After the Yankees released Lazzeri following the 1937 season, Lazzeri signed with the Chicago Cubs in 1938, but saw minimal playing time. The Cubs won the National League championship and Lazzeri got to face his old team in the World Series. After brief stints with the Brooklyn Dodgers and New York Giants in 1939, Lazzeri retired.
Although his offensive production was overshadowed by the historic accomplishments of teammates such as Babe Ruth, Lou Gehrig and Joe DiMaggio, Lazzeri is still considered one of the top hitting second basemen of his era. He finished his career with a .292 batting average, 986 runs, 178 home runs, 1191 RBI and 148 stolen bases. Despite his hitting 60 home runs in an extended PCL season in 1925, Lazzeri never hit more than 18 home runs in a major league season (a mark he reached four times).
Lazzeri holds the American League record for most RBI in a game with 11, set May 24, 1936, as he also became the first major league player to hit two grand slams in one game. He holds the major league record of 15 runs-batted-in in consecutive games (one more than Rudy York in 1946 and Sammy Sosa in 2002). He also set major league records of six home runs in three consecutive games, and seven in four consecutive games. Lazzeri continues to share the consecutive-game American League record - but the three-game record was topped by Shawn Green of the Dodgers (seven in 2002) and the four-game mark was broken by Ralph Kiner of the Pittsburgh Pirates (eight in 1947). Lazzeri is also the only player in major league baseball to hit a natural cycle with the final home run being a grand slam on June 3, 1932.

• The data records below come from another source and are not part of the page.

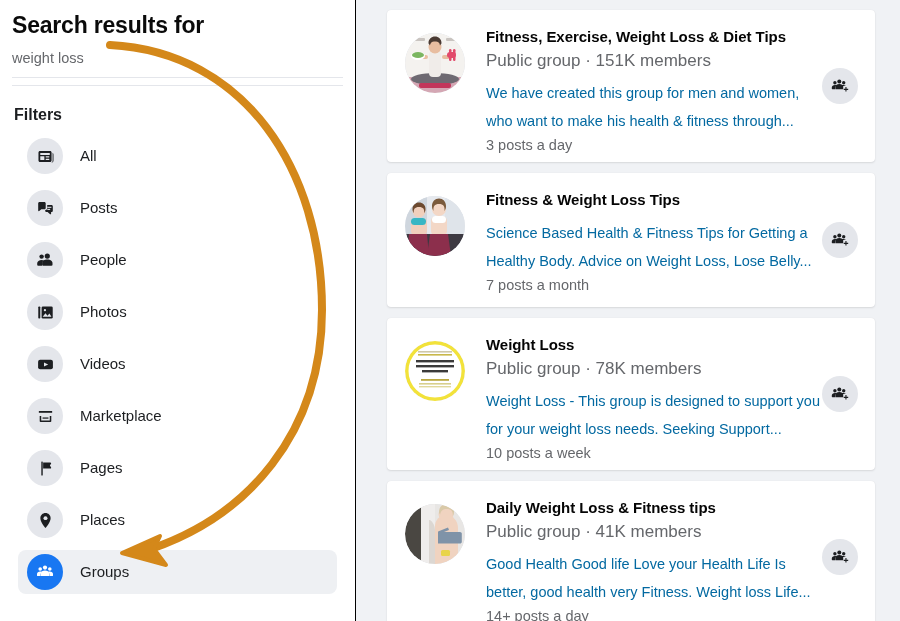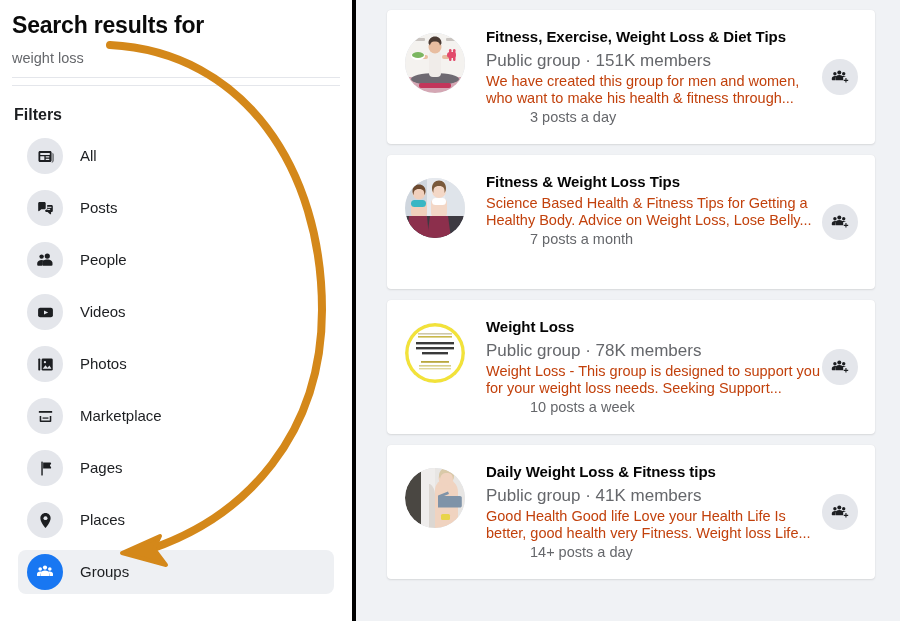--- a/index.html
+++ b/index.html
@@ -19,21 +19,21 @@
     display: flex;
     background: #ffffff;
   }
 
   
   .sidebar {
     position: relative;
     width: 356px;
     height: 621px;
     background: #ffffff;
-    border-right: 4px solid #000000;
+    border-right: 1px solid #000000;
     flex: 0 0 356px;
     padding: 0;
   }
 
   .search-header {
     padding: 8px 12px 0 12px;
   }
   .search-title {
     font-size: 23px;
     font-weight: bold;
@@ -153,30 +153,29 @@
     letter-spacing: -0.05px;
   }
   .card-meta {
     font-size: 17px;
     color: #65676b;
     line-height: 19px;
     margin-top: 4px;
   }
   .card-desc {
     font-size: 14.5px;
-    color: #c2410c;
-    line-height: 17px;
-    margin-top: 3px;
+    color: #0369a1;
+    line-height: 28px;
+    margin-top: 9px;
     max-width: 340px;
   }
   .card-activity {
     font-size: 14.5px;
     color: #65676b;
     line-height: 21px;
-    margin-left: 44px;
   }
   .join-btn {
     position: absolute;
     right: 17px;
     top: 50%;
     transform: translateY(-50%);
     width: 36px; height: 36px;
     border-radius: 50%;
     background: #e4e6eb;
     border: none;
@@ -247,37 +246,37 @@
             <path d="M12.3 9.4c2.9 0 5.2 1.6 5.2 3.6v1.8c0 .5-.4.9-.9.9H8c-.5 0-.9-.4-.9-.9v-1.8c0-2 2.3-3.6 5.2-3.6z"></path>
             <path d="M6.6 10c.9 0 1.8.2 2.5.5-1.3.9-2.1 2.2-2.1 3.6v1.6H3.1c-.5 0-.9-.4-.9-.9v-1.6c0-1.8 2-3.2 4.4-3.2z"></path>
           </svg>
         </span>
         <span class="filter-label">People</span>
       </div>
 
       <div class="filter-item">
         <span class="filter-icon">
           <svg width="19" height="19" viewBox="0 0 20 20" fill="#1c1e21">
-            <rect x="2.2" y="5" width="15.6" height="10" rx="2.2"></rect>
-            <path d="M8.4 7.8l4.4 2.2-4.4 2.2V7.8z" fill="#e4e6eb"></path>
-          </svg>
-        </span>
-        <span class="filter-label">Videos</span>
-      </div>
-
-      <div class="filter-item">
-        <span class="filter-icon">
-          <svg width="19" height="19" viewBox="0 0 20 20" fill="#1c1e21">
             <rect x="2.4" y="3.6" width="2.1" height="12.8" rx="0.8"></rect>
             <rect x="5.9" y="3.6" width="11.7" height="12.8" rx="1.5"></rect>
             <circle cx="9.4" cy="7.6" r="1.2" fill="#e4e6eb"></circle>
             <path d="M7 14.5l3-3.6 2.1 2.4 2-2.2 2.2 3.4H7z" fill="#e4e6eb"></path>
           </svg>
         </span>
         <span class="filter-label">Photos</span>
+      </div>
+
+      <div class="filter-item">
+        <span class="filter-icon">
+          <svg width="19" height="19" viewBox="0 0 20 20" fill="#1c1e21">
+            <rect x="2.2" y="5" width="15.6" height="10" rx="2.2"></rect>
+            <path d="M8.4 7.8l4.4 2.2-4.4 2.2V7.8z" fill="#e4e6eb"></path>
+          </svg>
+        </span>
+        <span class="filter-label">Videos</span>
       </div>
 
       <div class="filter-item">
         <span class="filter-icon">
           <svg width="19" height="19" viewBox="0 0 20 20" fill="#1c1e21">
             <path d="M3 4.2h14v1.9H3z"></path>
             <path d="M2.3 6.6h15.4v1.2c0 1-.8 1.8-1.8 1.8s-1.8-.8-1.8-1.8c0 1-.8 1.8-1.8 1.8s-1.8-.8-1.8-1.8c0 1-.8 1.8-1.8 1.8S6.9 8.8 6.9 7.8c0 1-.8 1.8-1.8 1.8S3.3 8.8 3.3 7.8V6.6z" opacity="0"></path>
             <path d="M3.9 9.6v5.4c0 .5.4.9.9.9h10.4c.5 0 .9-.4.9-.9V9.6h-1.6v4.7H5.5V9.6H3.9z"></path>
             <rect x="6.9" y="11" width="6.2" height="1.3"></rect>
           </svg>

In a 1976 Esquire magazine article, sportswriter Harry Stein published an "All Time All-Star Argument Starter", consisting of five ethnic baseball teams. Lazzeri was the second baseman on Stein's Italian team.
Lazzeri died at age 42 from a fall caused, according to the coroner, by a heart attack in his Millbrae, California, home. He was elected to the Baseball Hall of Fame in 1991 by the Veteran's Committee. Many believe Lazzeri's fall was actually caused by an epileptic seizure rather than a heart attack.